[YOUR INSTRUCTIONS]:
Please state how many lines of the material contain "HTML", giving nothing but the number.

[DATASET RECORDS]:
-=-=-=-=-
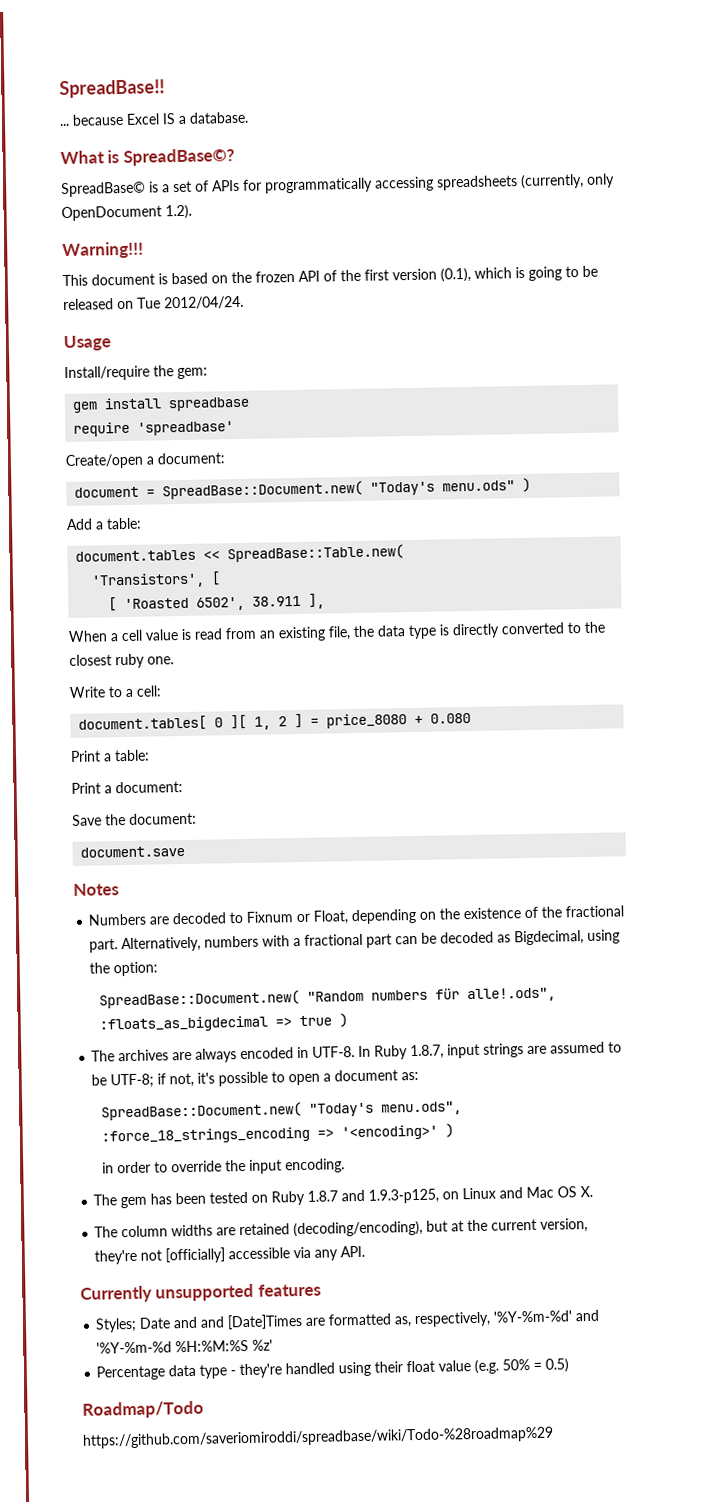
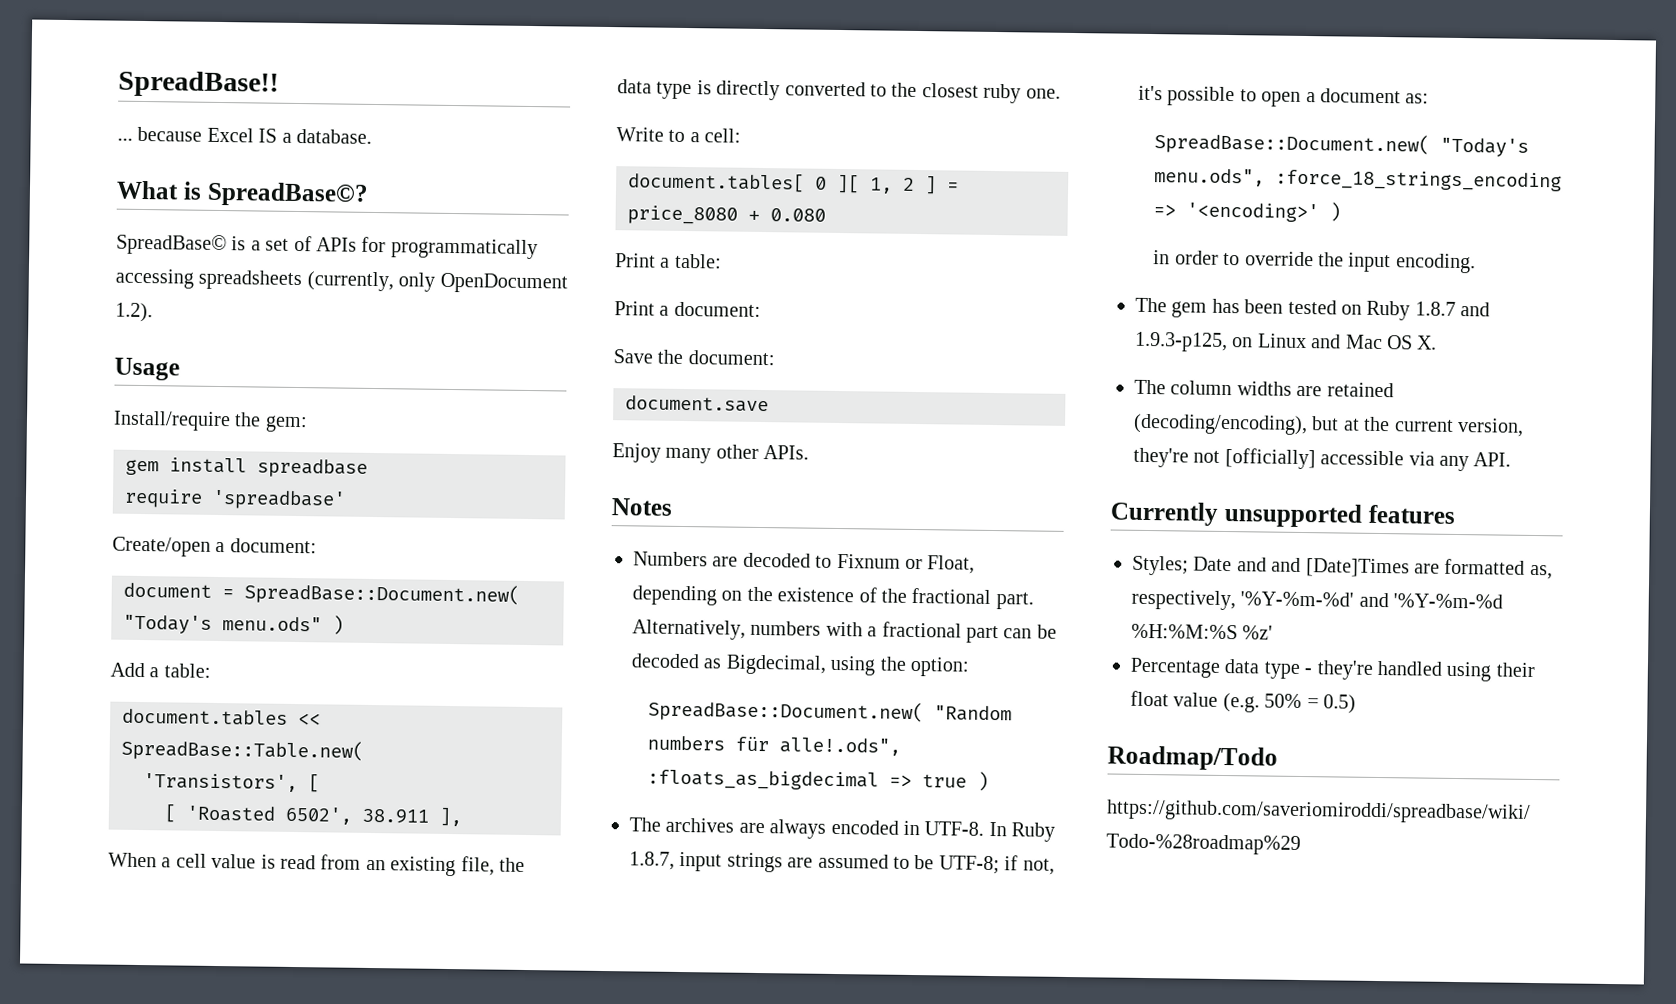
[62,241,144,260] [62,265,598,287] [63,295,244,311] // Warning!!! // This document is based on the frozen API of the first version (0.1), which is going to be released on Tue 2012/04/24. -> (153, 312) none
(186, 851) none -> [612,443,810,464] // Enjoy many other APIs.

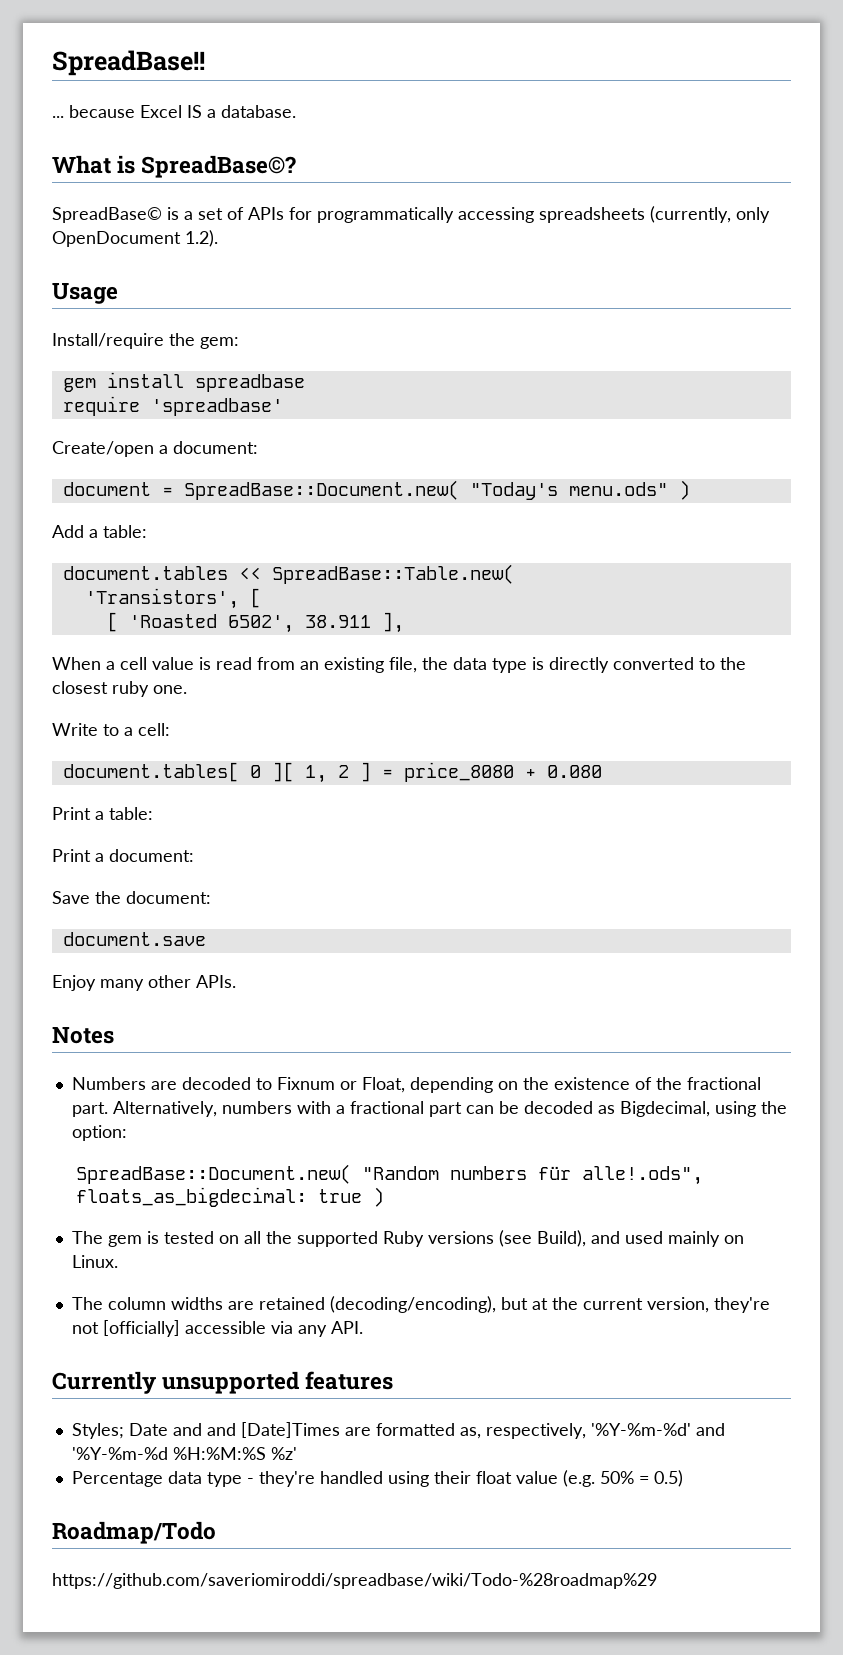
[647,769,913,791] :floats_as_bigdecimal => -> [76,1187,308,1207] floats_as_bigdecimal:
[665,817,1056,842] [629,851,1055,875] [1138,85,1430,107] [1154,132,1530,157] [1154,168,1563,192] [1153,202,1342,223] [1153,250,1476,274] [1135,297,1491,321] [1134,331,1438,353] archives are always encoded in UTF-8. In Ruby 1.8.7, input strings are assumed to be UTF-8; if not, it's possible to open a document as: // SpreadBase::Document.new( "Today's menu.ods", :force_18_strings_encoding => '<encoding>' ) // in order to override the input encoding. // The gem has been tested on Ruby 1.8.7 and 1.9.3-p125, on Linux and Mac OS X. -> [107,1230,744,1247] [71,1255,118,1268] gem is tested on all the supported Ruby versions (see Build), and used mainly on Linux.

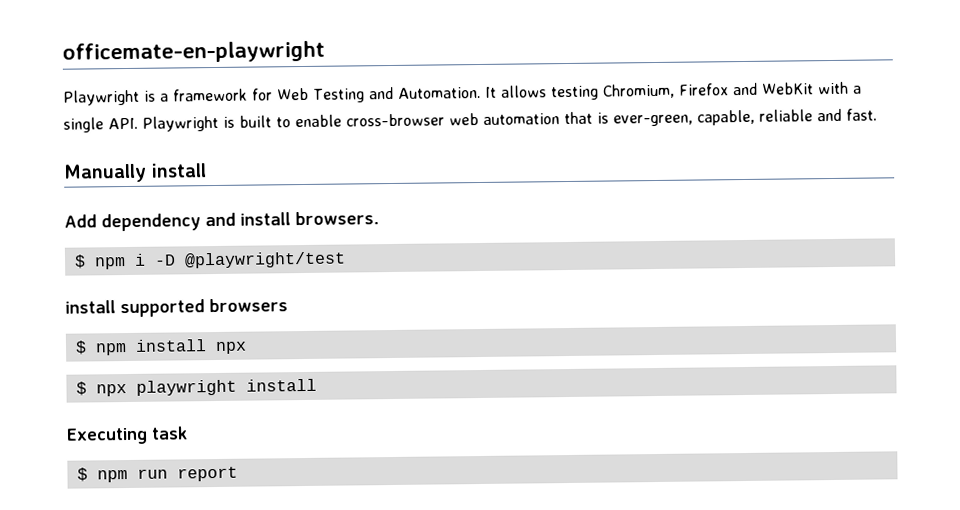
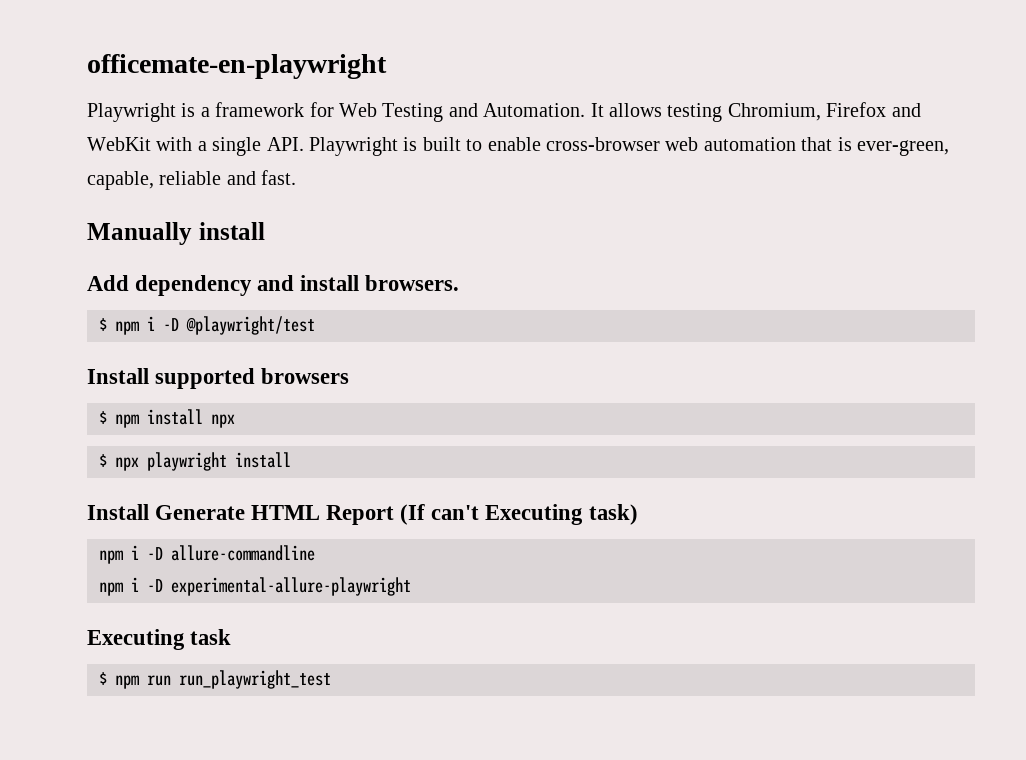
[65,300,116,314] install -> [87,368,149,384] Install
(317, 385) none -> [87,504,638,525] [99,545,315,564] [99,577,411,596] // Install Generate HTML Report (If can't Executing task) // npm i -D allure-commandline // npm i -D experimental-allure-playwright
[176,466,238,482] report -> [179,670,331,689] run_playwright_test

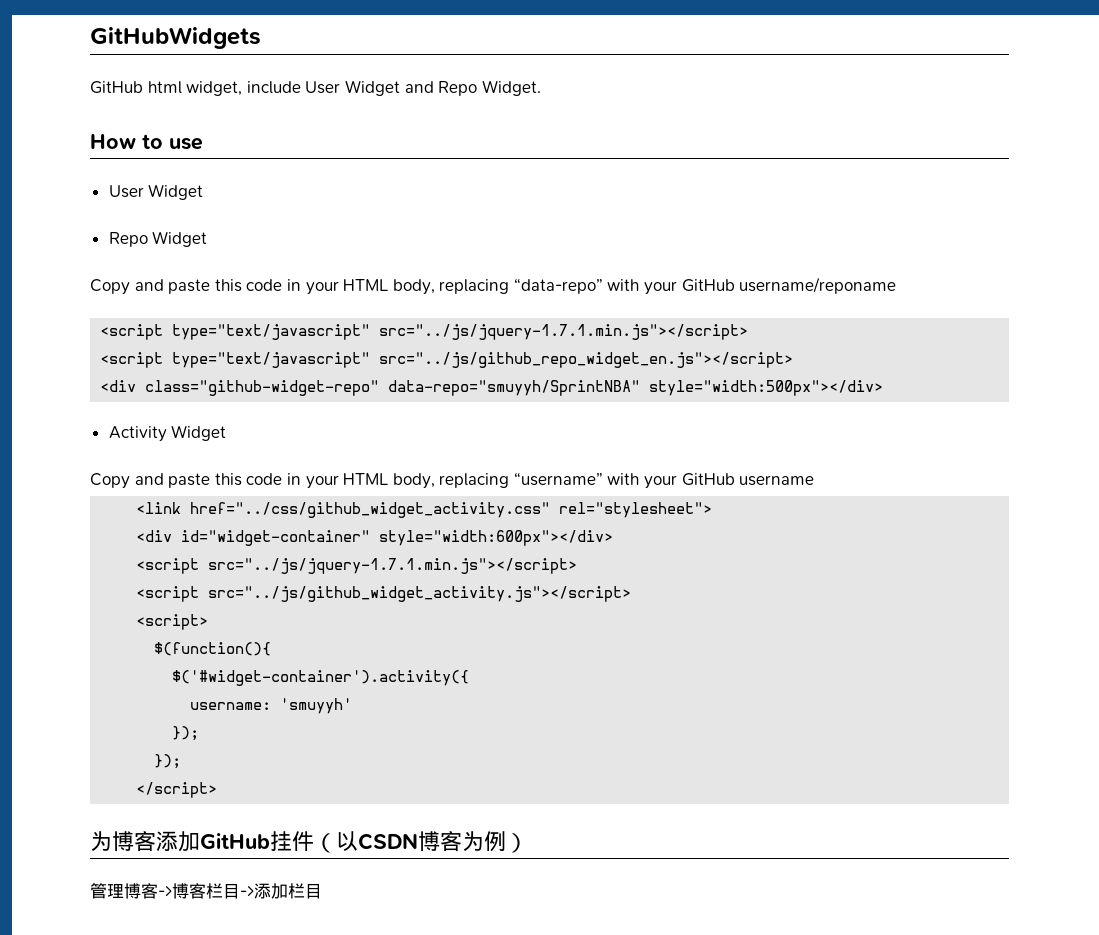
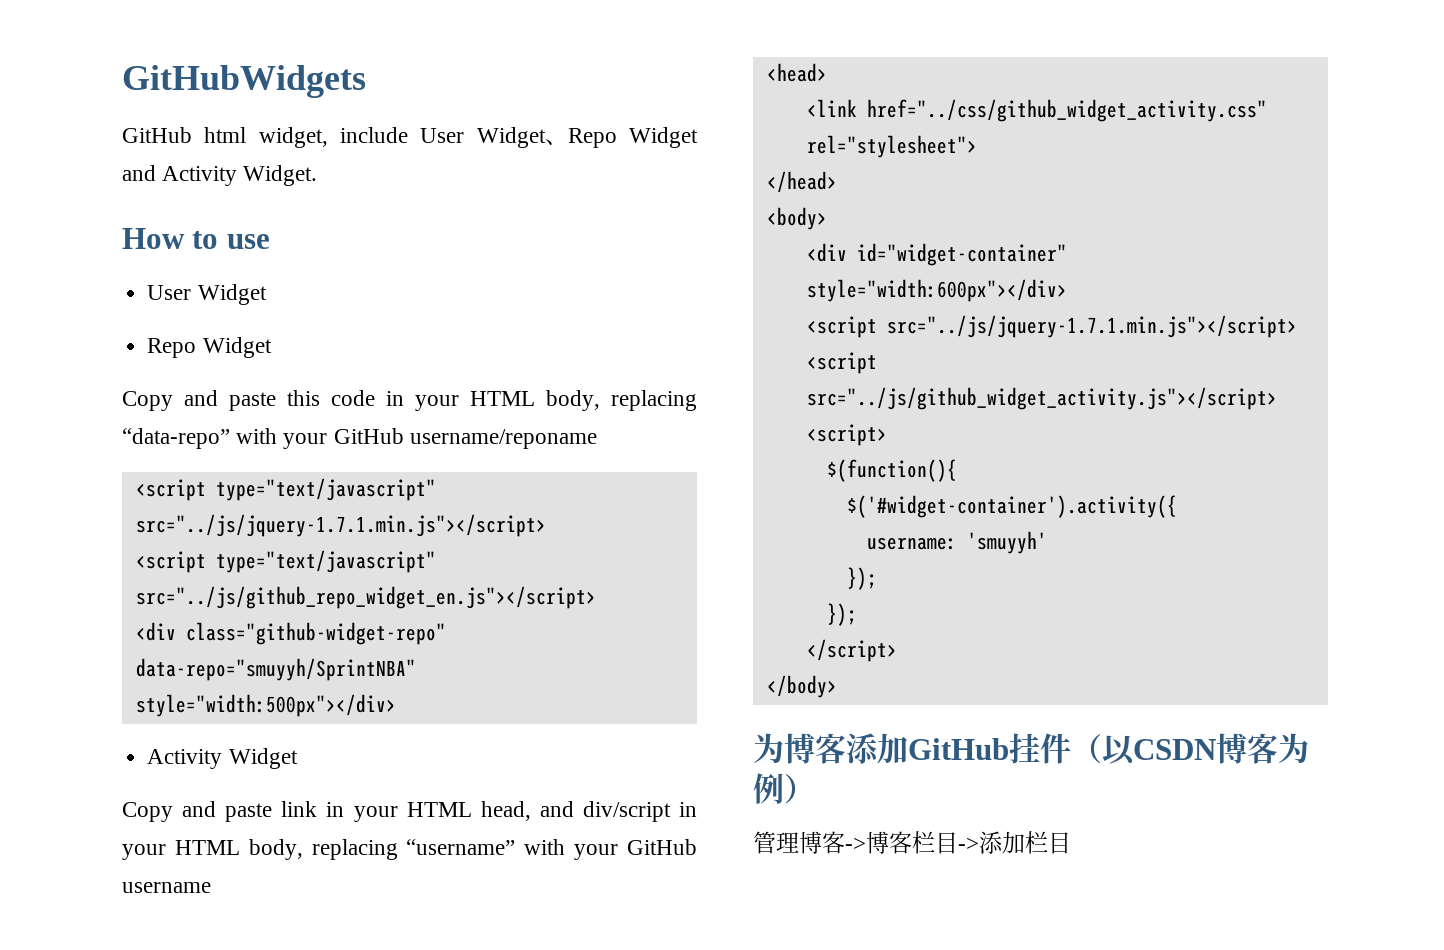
[404,81,478,96] and Repo -> [544,127,698,148] [122,165,238,186] 、Repo Widget and Activity
[214,473,283,486] this code -> [281,801,671,822] link in your HTML head, and div/script
(815, 480) none -> [766,63,827,82] // <head>
(713, 510) none -> [766,171,837,193] [766,207,827,230] // </head> // <body>
(218, 790) none -> [766,675,837,698] // </body>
-=-=-=-=-
[EXERCISE OUTPUT]:
2